There have been a number of schools of thought as to the optimal administration protocol for this drug in the management of CNV. This analysis supports the notion that a loading dose of three injections followed by an OCT-guided retreatment criterion provides better visual outcomes than the PRN schedule. These findings are in keeping with the rationale of the PrONTO study, which demonstrated that treatment benefits similar to monthly treatments of ranibizumab could be achieved by a loading dose of three injections and minimising the number of injections using a OCT-guided treatment algorithm.40, 75 This regimen may also potentially reduce the ocular or systemic adverse effects of prolonged and constant VEGF inhibition.

A two-prong approach combining PDT and intravitreal bevacizumab is worth exploring, as the analysis indicates significant visual gain and reduced retreatment rates. Although, this can be explained by the synergistic effects of the different mechanisms of action of these treatment options, a similar effect has not been noted with well-conducted randomised trials involving ranibizumab and pegaptanib.

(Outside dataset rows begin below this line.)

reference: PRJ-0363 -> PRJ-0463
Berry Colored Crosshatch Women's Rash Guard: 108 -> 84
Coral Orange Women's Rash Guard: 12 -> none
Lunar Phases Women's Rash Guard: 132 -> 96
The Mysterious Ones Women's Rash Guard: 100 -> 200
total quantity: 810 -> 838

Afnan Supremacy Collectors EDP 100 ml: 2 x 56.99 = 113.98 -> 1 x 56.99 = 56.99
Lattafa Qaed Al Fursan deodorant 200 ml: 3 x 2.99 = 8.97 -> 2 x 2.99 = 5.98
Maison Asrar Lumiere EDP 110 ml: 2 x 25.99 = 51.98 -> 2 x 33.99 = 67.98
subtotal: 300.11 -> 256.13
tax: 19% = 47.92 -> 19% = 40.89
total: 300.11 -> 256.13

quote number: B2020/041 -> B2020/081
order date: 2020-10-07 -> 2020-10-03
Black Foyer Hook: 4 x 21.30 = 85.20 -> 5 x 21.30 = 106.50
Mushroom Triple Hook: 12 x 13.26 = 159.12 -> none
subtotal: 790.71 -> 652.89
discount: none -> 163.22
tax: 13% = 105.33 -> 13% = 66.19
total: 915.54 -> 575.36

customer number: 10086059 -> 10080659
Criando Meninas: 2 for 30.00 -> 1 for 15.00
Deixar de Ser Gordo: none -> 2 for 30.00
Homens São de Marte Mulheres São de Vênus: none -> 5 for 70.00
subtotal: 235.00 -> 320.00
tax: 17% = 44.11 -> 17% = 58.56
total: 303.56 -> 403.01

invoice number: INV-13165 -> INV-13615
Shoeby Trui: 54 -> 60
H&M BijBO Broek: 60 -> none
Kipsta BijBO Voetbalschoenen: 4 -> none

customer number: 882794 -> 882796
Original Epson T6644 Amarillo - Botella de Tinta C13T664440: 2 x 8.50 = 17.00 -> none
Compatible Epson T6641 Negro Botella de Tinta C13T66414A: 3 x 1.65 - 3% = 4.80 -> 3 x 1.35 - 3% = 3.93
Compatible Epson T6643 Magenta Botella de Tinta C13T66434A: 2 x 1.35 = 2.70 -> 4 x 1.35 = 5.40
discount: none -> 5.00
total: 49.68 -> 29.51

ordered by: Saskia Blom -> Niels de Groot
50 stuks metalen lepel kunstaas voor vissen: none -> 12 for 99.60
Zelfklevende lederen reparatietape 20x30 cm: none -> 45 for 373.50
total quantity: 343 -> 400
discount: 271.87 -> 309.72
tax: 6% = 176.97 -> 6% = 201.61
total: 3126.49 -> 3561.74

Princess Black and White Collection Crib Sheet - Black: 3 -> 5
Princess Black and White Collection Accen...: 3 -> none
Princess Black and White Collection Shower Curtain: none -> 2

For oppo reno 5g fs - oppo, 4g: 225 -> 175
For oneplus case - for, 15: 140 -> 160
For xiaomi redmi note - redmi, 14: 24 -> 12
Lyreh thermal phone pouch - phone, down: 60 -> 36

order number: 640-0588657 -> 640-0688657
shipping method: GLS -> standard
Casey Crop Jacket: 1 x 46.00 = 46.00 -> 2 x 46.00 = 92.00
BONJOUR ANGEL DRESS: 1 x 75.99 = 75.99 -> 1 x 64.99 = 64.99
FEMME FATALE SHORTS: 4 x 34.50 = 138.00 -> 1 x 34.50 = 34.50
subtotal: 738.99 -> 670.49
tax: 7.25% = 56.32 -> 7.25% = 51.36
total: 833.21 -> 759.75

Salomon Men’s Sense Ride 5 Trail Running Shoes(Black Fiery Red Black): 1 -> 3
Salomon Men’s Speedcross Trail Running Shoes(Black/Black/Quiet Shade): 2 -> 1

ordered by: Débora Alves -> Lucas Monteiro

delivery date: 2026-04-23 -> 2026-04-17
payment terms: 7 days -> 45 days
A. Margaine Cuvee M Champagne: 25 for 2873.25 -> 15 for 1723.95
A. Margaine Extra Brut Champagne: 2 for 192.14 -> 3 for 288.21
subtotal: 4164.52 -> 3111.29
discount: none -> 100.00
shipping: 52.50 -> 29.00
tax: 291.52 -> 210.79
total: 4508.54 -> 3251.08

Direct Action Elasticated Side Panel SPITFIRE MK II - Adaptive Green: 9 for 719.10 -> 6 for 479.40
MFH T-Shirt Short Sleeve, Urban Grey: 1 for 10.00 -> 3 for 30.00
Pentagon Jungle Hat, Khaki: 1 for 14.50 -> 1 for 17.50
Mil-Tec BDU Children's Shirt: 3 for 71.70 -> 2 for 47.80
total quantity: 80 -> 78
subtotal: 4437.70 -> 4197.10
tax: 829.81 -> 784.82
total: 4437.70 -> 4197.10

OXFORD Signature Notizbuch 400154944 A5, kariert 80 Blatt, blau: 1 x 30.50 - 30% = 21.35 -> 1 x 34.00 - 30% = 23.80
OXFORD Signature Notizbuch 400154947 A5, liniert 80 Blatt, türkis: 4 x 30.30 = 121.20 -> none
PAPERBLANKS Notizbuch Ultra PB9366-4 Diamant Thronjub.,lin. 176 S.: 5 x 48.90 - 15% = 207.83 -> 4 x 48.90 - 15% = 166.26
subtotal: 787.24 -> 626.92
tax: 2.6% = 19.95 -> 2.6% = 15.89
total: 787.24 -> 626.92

Despite higher doses used in some studies, bevacizumab was well tolerated and the safety profile was no different from other recent surveillance reports72, 73, 74 or indeed other published RCTs on ranibizumab.4, 5 However, the actual incidence may be subject to publication bias.

Conclusion

Analyses of the available STROBE-qualified studies and RCTS have shown that the clinical outcomes and safety profile of intravitreal bevacizumab are similar to those from well-conducted trials of intravitreal ranibizumab in neovascular AMD in the short term. However, the optimal dose and the long-term outcomes need further evaluation. We await the 2-year outcomes of the ongoing randomised clinical trials comparing various treatment strategies of intravitreal bevacizumab to ranibizumab in neovascular AMD, the NEI funded CATT trial in the United States, and the HTA-funded IVAN trial in the United Kingdom.